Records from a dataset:

────────────────

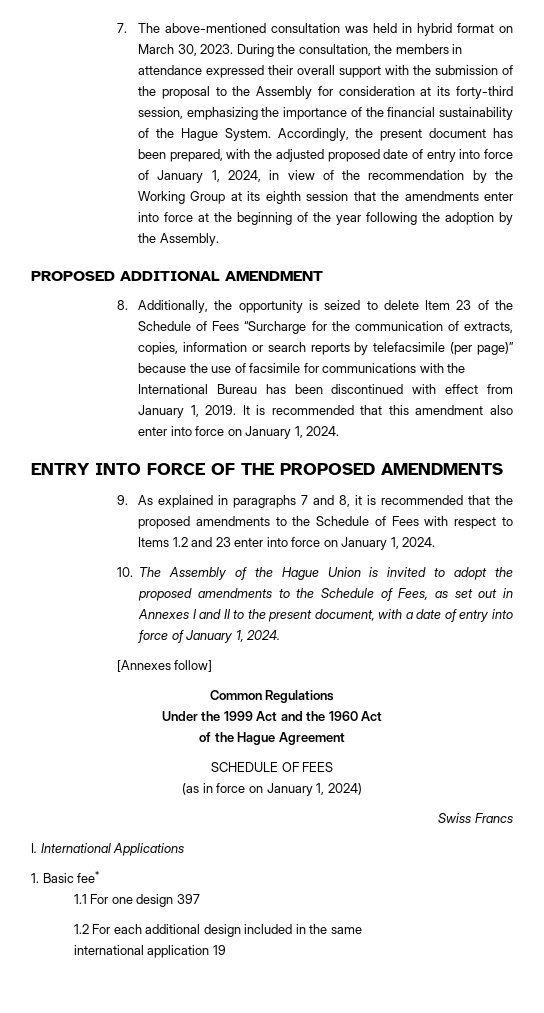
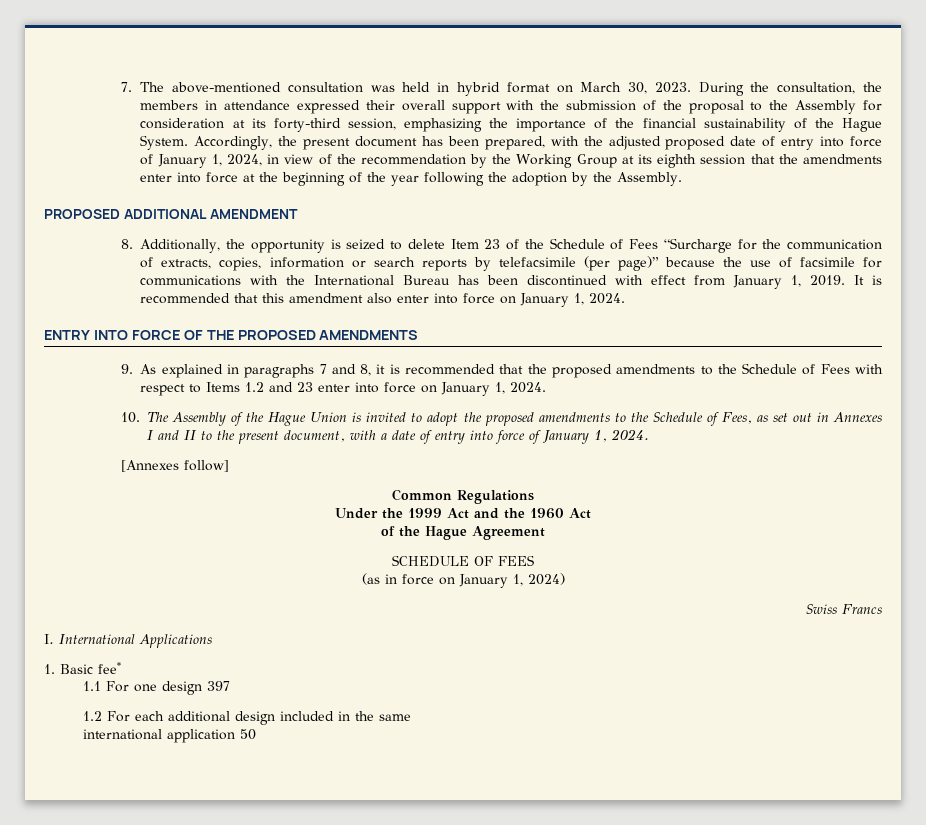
- international application 19
+ international application 50

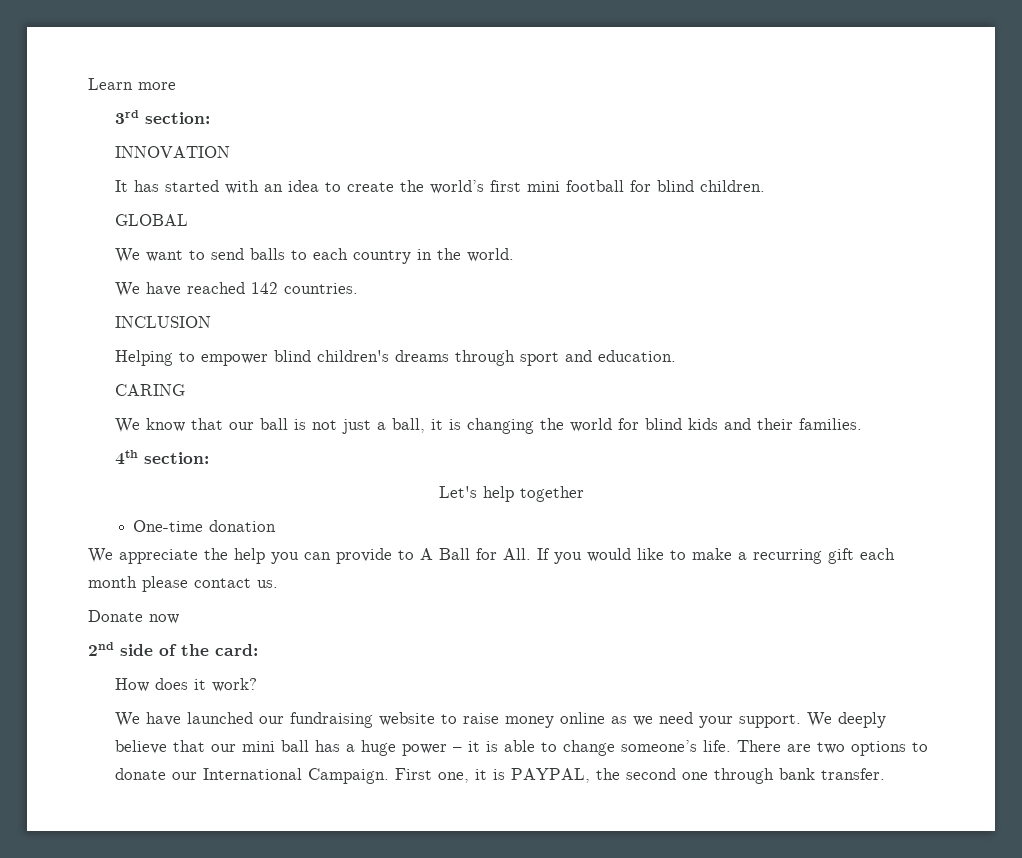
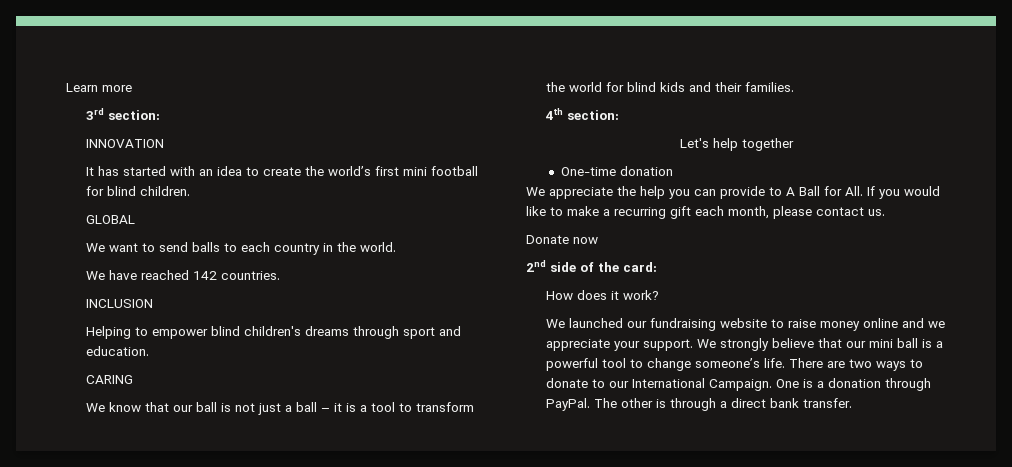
- We know that our ball is not just a ball, it is changing the world for blind kids and their families.
+ We know that our ball is not just a ball – it is a tool to transform the world for blind kids and their families.
- We appreciate the help you can provide to A Ball for All. If you would like to make a recurring gift each month please contact us.
+ We appreciate the help you can provide to A Ball for All. If you would like to make a recurring gift each month, please contact us.
- We have launched our fundraising website to raise money online as we need your support.
+ We launched our fundraising website to raise money online and we appreciate your support.
- We deeply believe that our mini ball has a huge power – it is able to change someone’s life.
+ We strongly believe that our mini ball is a powerful tool to change someone’s life.
- There are two options to donate our International Campaign.
+ There are two ways to donate to our International Campaign.
- First one, it is PAYPAL, the second one through bank transfer.
+ One is a donation through PayPal. The other is through a direct bank transfer.

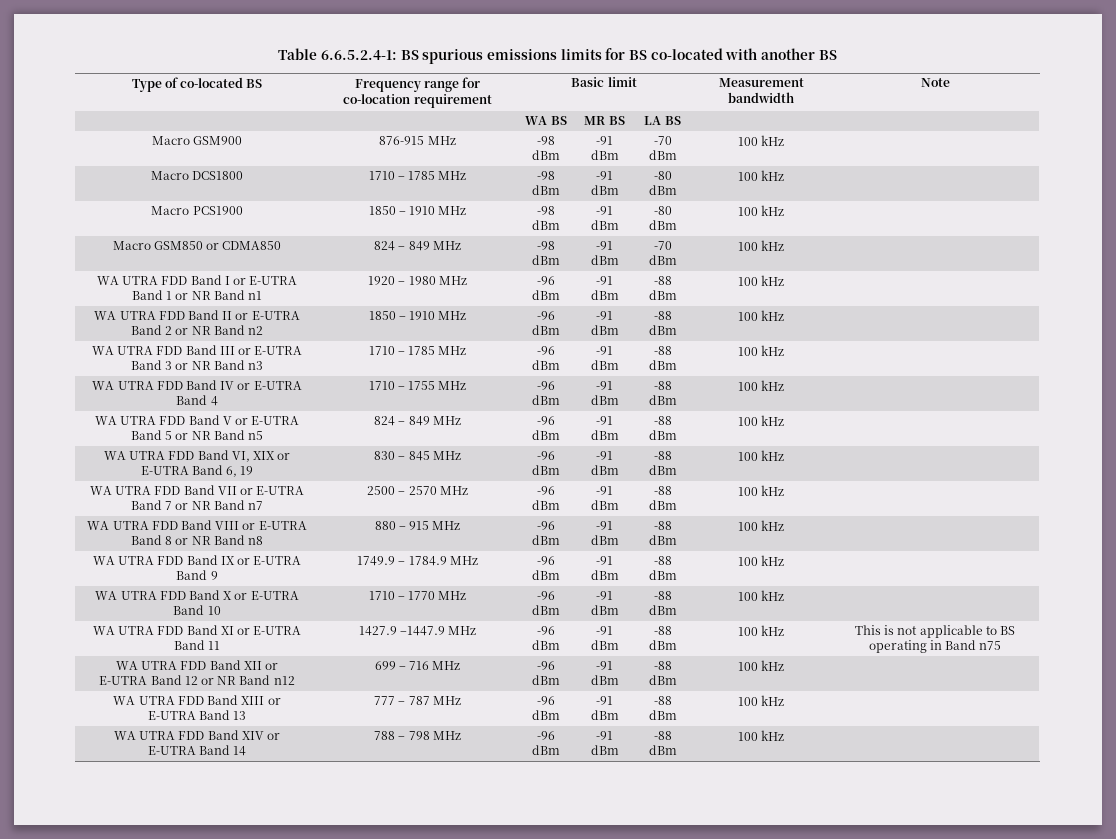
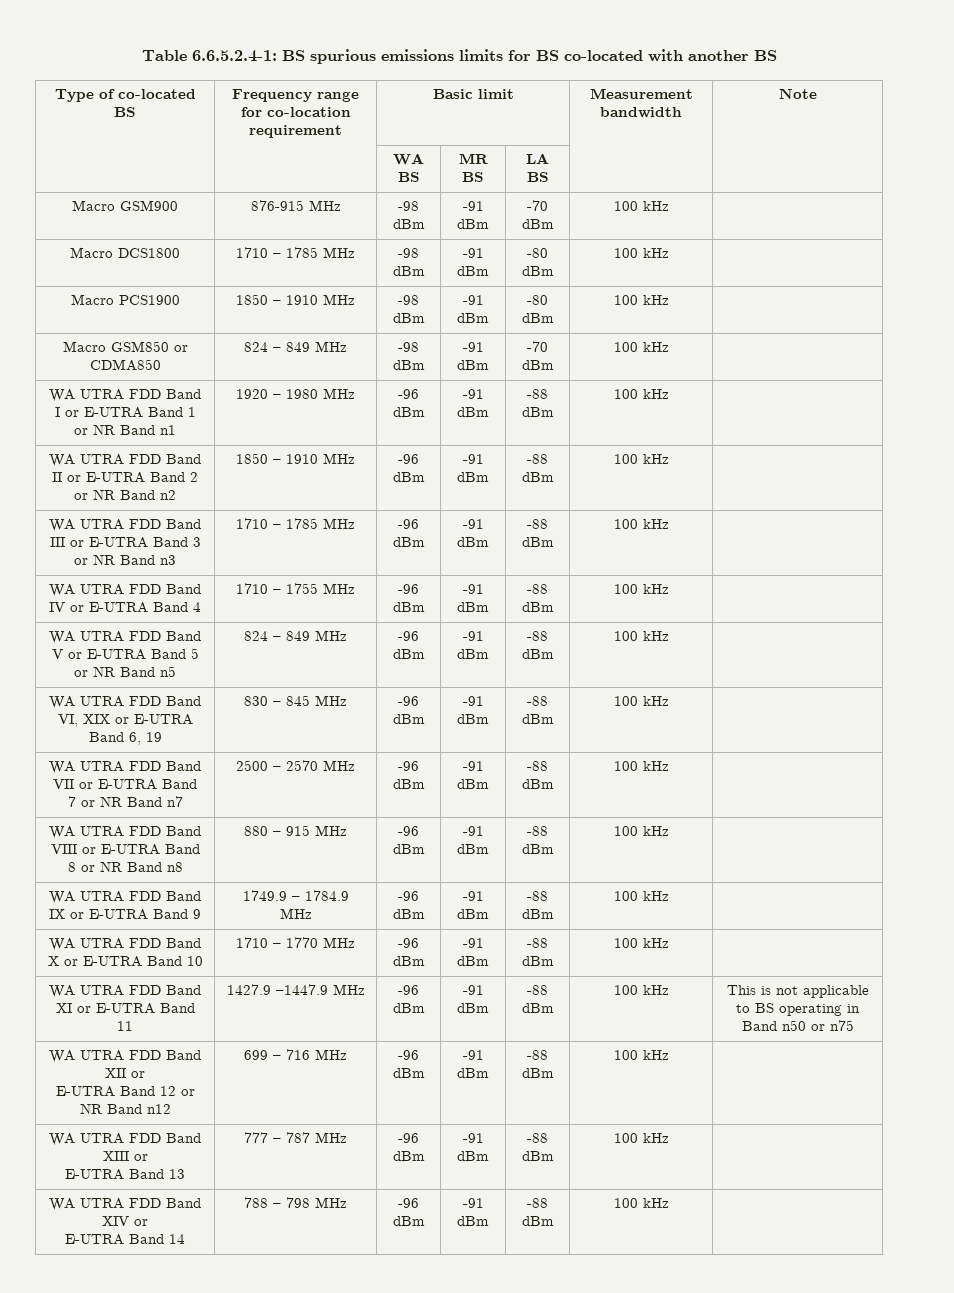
- WA UTRA FDD Band XI or E-UTRA Band 11 | 1427.9 –1447.9 MHz | -96 dBm | -91 dBm | -88 dBm | 100 kHz | This is not applicable to BS operating in Band n75
+ WA UTRA FDD Band XI or E-UTRA Band 11 | 1427.9 –1447.9 MHz | -96 dBm | -91 dBm | -88 dBm | 100 kHz | This is not applicable to BS operating in Band n50 or n75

────────────────

[What to do] Scan the data above for the word "application", then copy every line that holds it.

[Written solution]
- international application 19
+ international application 50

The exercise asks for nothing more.